An atlas of primate insular cortex reveals a signal-processing strategy in von Economo neurons.

Nature cell biology·2026
Same journal

Primate neurons with special signalling logic.

Nature cell biology·2026
See all related articles

Related Experiment Video

Updated: Jun 16, 2026

Time-Lapse Video Microscopy for Assessment of EYFP-Parkin Aggregation as a Marker for Cellular Mitophagy
09:29

Time-Lapse Video Microscopy for Assessment of EYFP-Parkin Aggregation as a Marker for Cellular Mitophagy

Published on: May 4, 2016

Mitochondria get a Parkin' ticket.

Philipp Wild1, Ivan Dikic

  • 1Goethe University Medical School, Institute of Biochemistry II and Frankfurt Institute for Molecular Life Sciences, Theodor-Stern-Kai 7, Frankfurt a.M., D-60590, Germany.

Nature Cell Biology
|February 2, 2010
PubMed
Summary
This summary is machine-generated.

Mitochondrial dysfunction is key in Parkinson's disease.

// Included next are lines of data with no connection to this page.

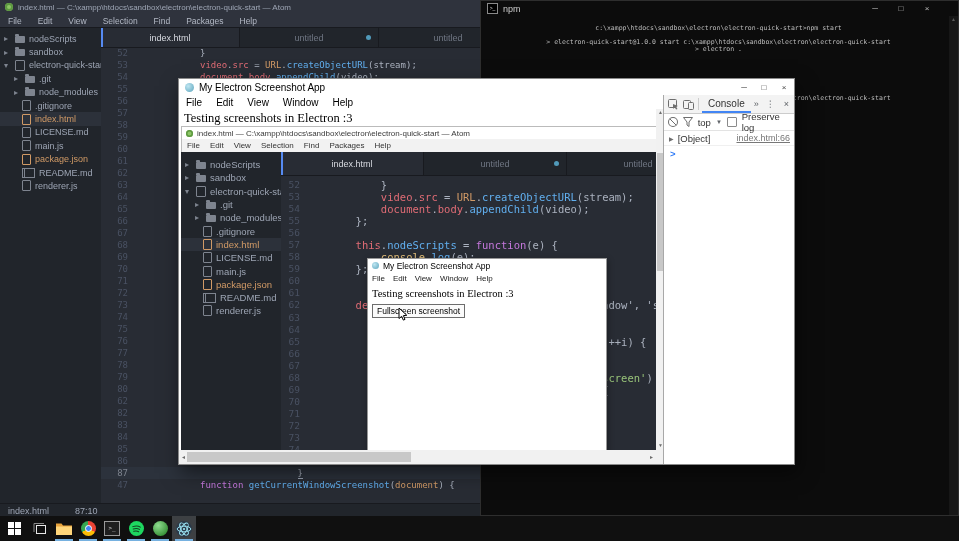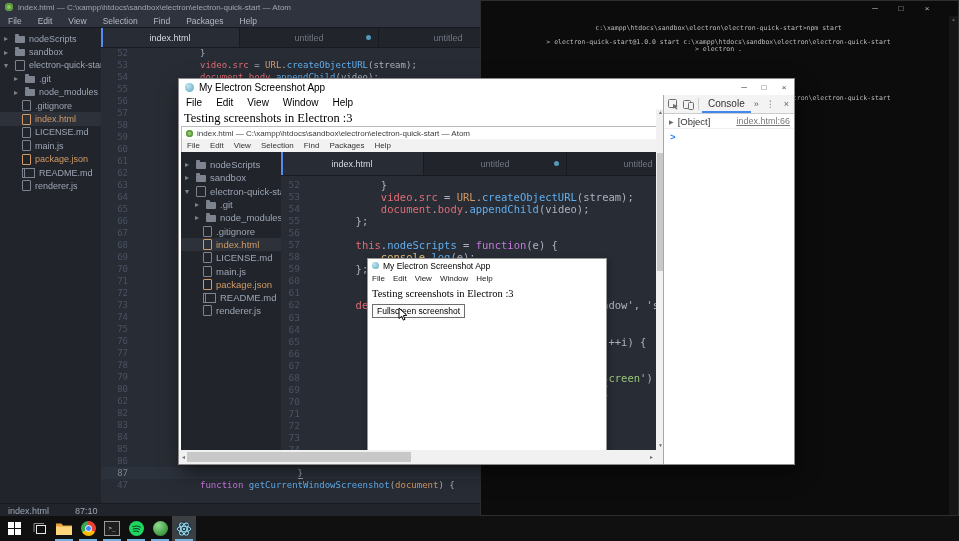--- a/index.html
+++ b/index.html
@@ -368,6 +368,10 @@
 </section>
 
 <section id="term">
+  <div class="t-title">
+    <span class="cmd-ic">&gt;_</span>
+    <span>npm</span>
+  </div>
   <div class="t-ctrl">
     <span>─</span>
     <span>□</span>

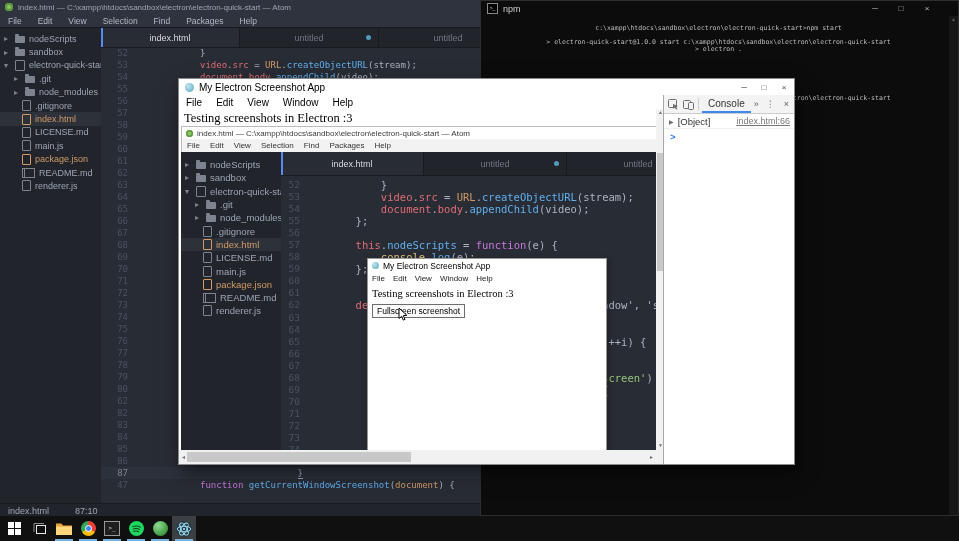--- a/index.html
+++ b/index.html
@@ -641,6 +641,16 @@
       <span class="dt-dots">⋮</span>
       <span class="dt-x">×</span>
     </div>
+    <div class="dt-bar2">
+      <span class="dt-clear"></span>
+      <svg width="10" height="10">
+        <path d="M0.5 0.5h9L6 5v4.5L4 8V5z" fill="none" stroke="#6e6e6e"></path>
+      </svg>
+      <span class="dt-droplbl">top</span>
+      <span class="dt-arrow">▼</span>
+      <span class="dt-check"></span>
+      <span class="dt-pres">Preserve log</span>
+    </div>
     <div class="dt-row">
       <span class="dt-tri">▶</span>
       <span class="dt-obj">[Object]</span>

The Parkin and PINK1 pathway regulates the removal of damaged mitochondria via autophagy, offering insights into neuroprotection.

More Related Videos

Fluorescence-Based Quantification of Mitochondrial Membrane Potential and Superoxide Levels Using Live Imaging in HeLa Cells
06:57

Fluorescence-Based Quantification of Mitochondrial Membrane Potential and Superoxide Levels Using Live Imaging in HeLa Cells

Published on: May 12, 2023

Related Experiment Videos

Last Updated: Jun 16, 2026

Time-Lapse Video Microscopy for Assessment of EYFP-Parkin Aggregation as a Marker for Cellular Mitophagy
09:29

Time-Lapse Video Microscopy for Assessment of EYFP-Parkin Aggregation as a Marker for Cellular Mitophagy

Published on: May 4, 2016

Fluorescence-Based Quantification of Mitochondrial Membrane Potential and Superoxide Levels Using Live Imaging in HeLa Cells
06:57

Fluorescence-Based Quantification of Mitochondrial Membrane Potential and Superoxide Levels Using Live Imaging in HeLa Cells

Published on: May 12, 2023

Area of Science:

  • Neuroscience
  • Cell Biology
  • Genetics

Background:

  • Mitochondrial dysfunction is increasingly recognized as a significant factor in Parkinson's disease pathogenesis.
  • Mutations in the ubiquitin ligase Parkin and the protein kinase PINK1 are directly linked to familial forms of Parkinson's disease.

Purpose of the Study:

  • To elucidate the functional relationship between Parkin, PINK1, and mitochondrial quality control mechanisms in the context of Parkinson's disease.
  • To investigate how the Parkin-PINK1 pathway mediates the selective removal of damaged mitochondria.

Main Methods:

  • Utilizing genetic models and cellular assays to study the Parkin-PINK1 pathway.
  • Investigating the role of ubiquitylation in targeting mitochondria for autophagic degradation.

Main Results:

  • The study highlights the critical role of the Parkin-PINK1 pathway in maintaining mitochondrial health.
  • This pathway links ubiquitylation events on damaged mitochondria to their subsequent clearance through selective autophagy.

Conclusions:

  • The Parkin-PINK1-mediated mitophagy pathway is essential for preventing the accumulation of dysfunctional mitochondria in neurons.
  • Understanding this pathway provides potential therapeutic targets for Parkinson's disease by promoting mitochondrial quality control.